Ronson is Jewish, and almost everyone he talks to is at least allegedly anti-Semitic, so there's a fascinating discussion spanning multiple chapters on what exactly counts as anti-Semitism. It's clear that there is overlap between the beliefs of anti-Semites and the beliefs of conspiracy theorists, and David Ike in particular seems very upset that both anti-racist activists and literal Nazis think that when he says "Lizard" he means "International Jewry".
This is how things now stand: The Anti-Defamation League are searching for code words that have replaced the word Jew, and for the anti-Semites the word "Jew" has become a code word for non-Jews that meet in secret rooms...
Ronson offers no definitive answers, there's only confusion, dog whistles, and uncharitable readings of the other side - see what I mean about the book still seeming relevant in 2021?
The fact that a lot of these conspiracy theories are basically standard Leftist analysis of capitalism with a weird spin is pointed out, directly comparing Ike to Chomsky in a memorable passage:
"There's a very big difference between Noam Chomsky saying it and David Ike saying it."
"Which is?", asked Brian, his eyes narrowing.
"Well firstly", said Sam, "Noam Chomsky is Jewish. Secondly, Noam Chomsky is not mad. Thirdly, Noam Chomsky is in fact an intellectual. And finally, Noam Chomsky is not an anti-Semite."
It seems the real problem with David Ike, expressed by Leftists like Sam and Brian, and rightists like Alex Jones, is that they agree with him enough to find him really embarrassing. They wish that we could keep the class analysis but drop all the weird lizard stuff - the narcissism of small (ideological) differences?
Anyway, if you do want to hear "the truth" about the way the world works, you're probably better off reading Noam Chomsky or Curtis Yarvin than David Ike, you get the same thrill with 100% less lizards.
Ultimately, the book leaves you with an unsettling question: Who should we be concerned about? Who are "They"? The ridiculous "Extremists" that Ronson interviews? Or the people that really run the world?

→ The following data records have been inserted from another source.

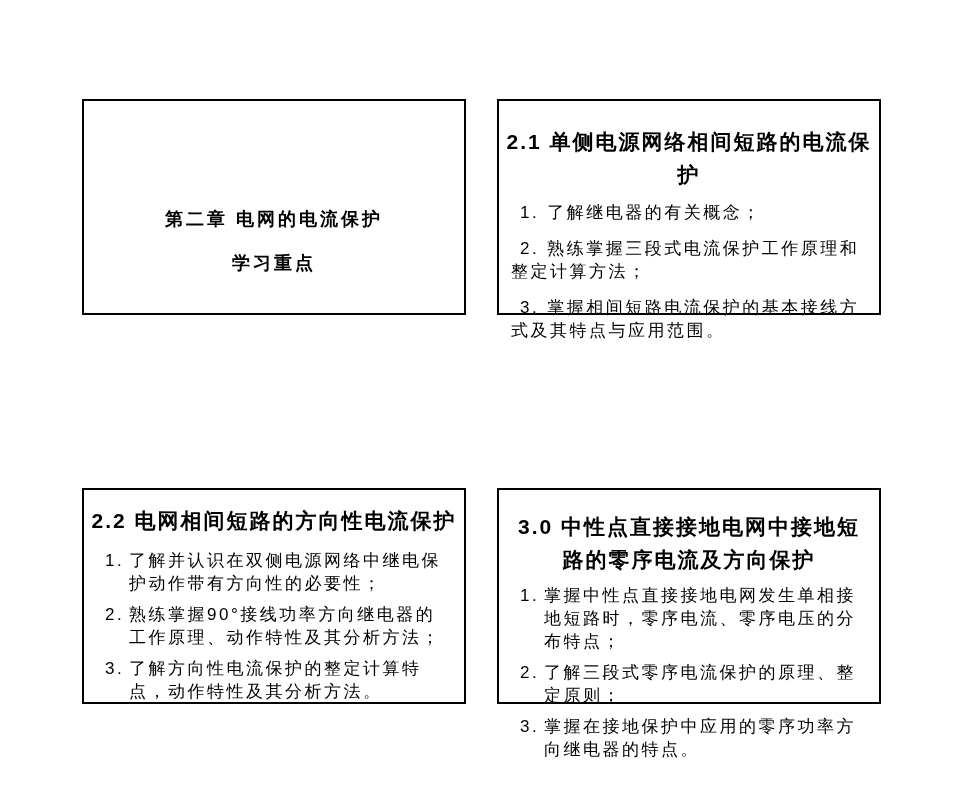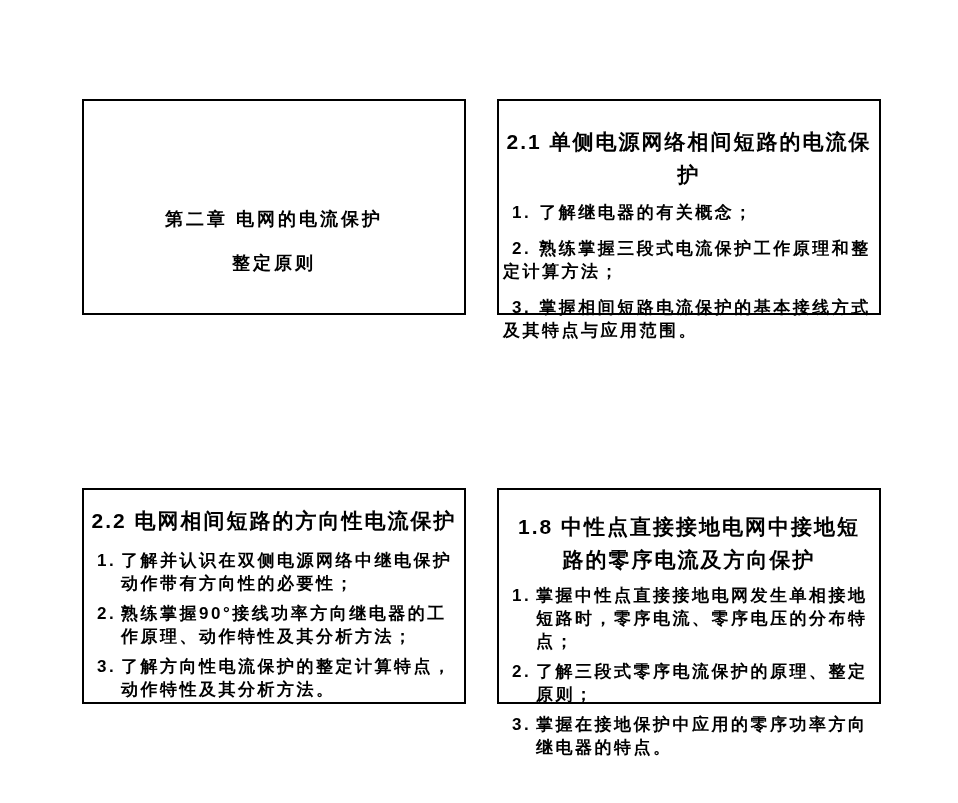"1. 了解继电器的有关概念；" .list p { font-weight: bold -> none; margin: 0 -> 8px }
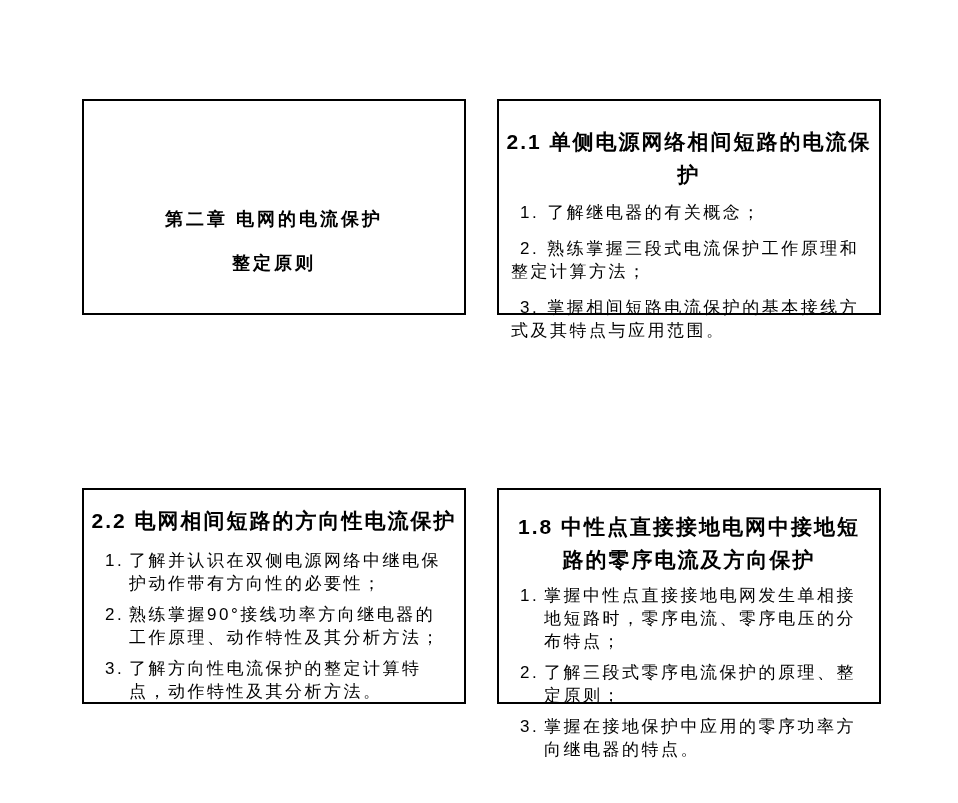"整定原则" div { text: 整定原则 -> 学习重点 }
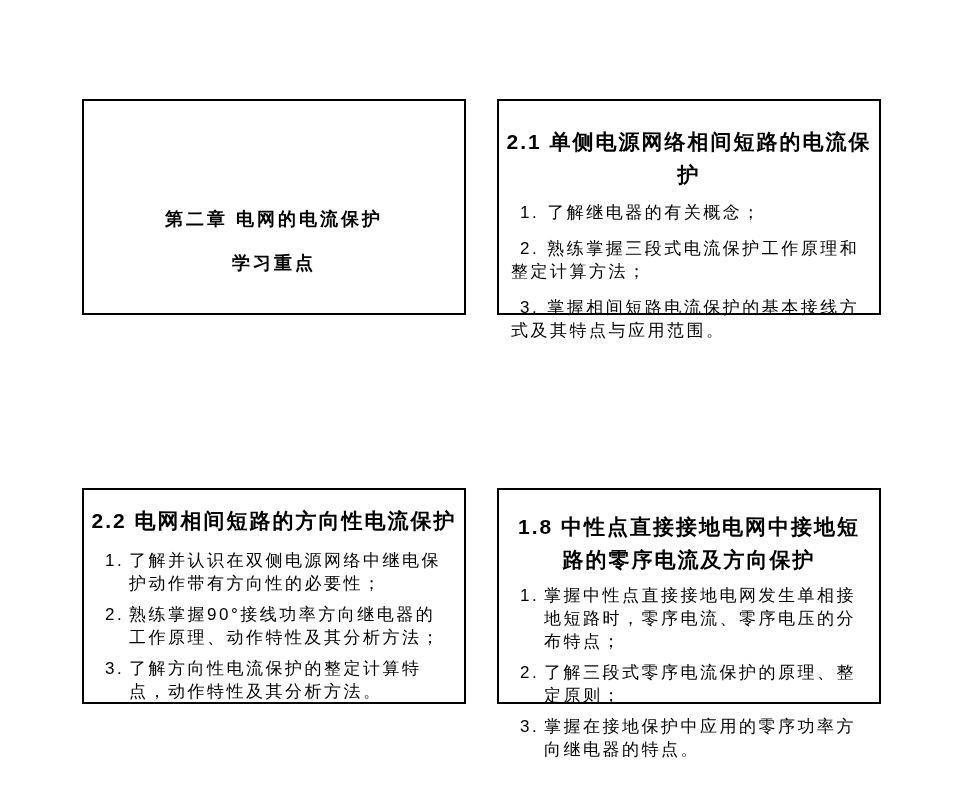"1.8 中性点直接接地电网中接地短路的零序电流及方向保护" div.slide-title { text: 1.8 -> 3.0 }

The thing about "Extremists" is that they grab media attention by being provocative, transgressive, and occasionally dangerous, but they don't have real power. I'm not saying that Extremists never gain power, but after reading this book I do feel like we need to focus much more on the boring people that actually make things happen, because they're the people that shape world events.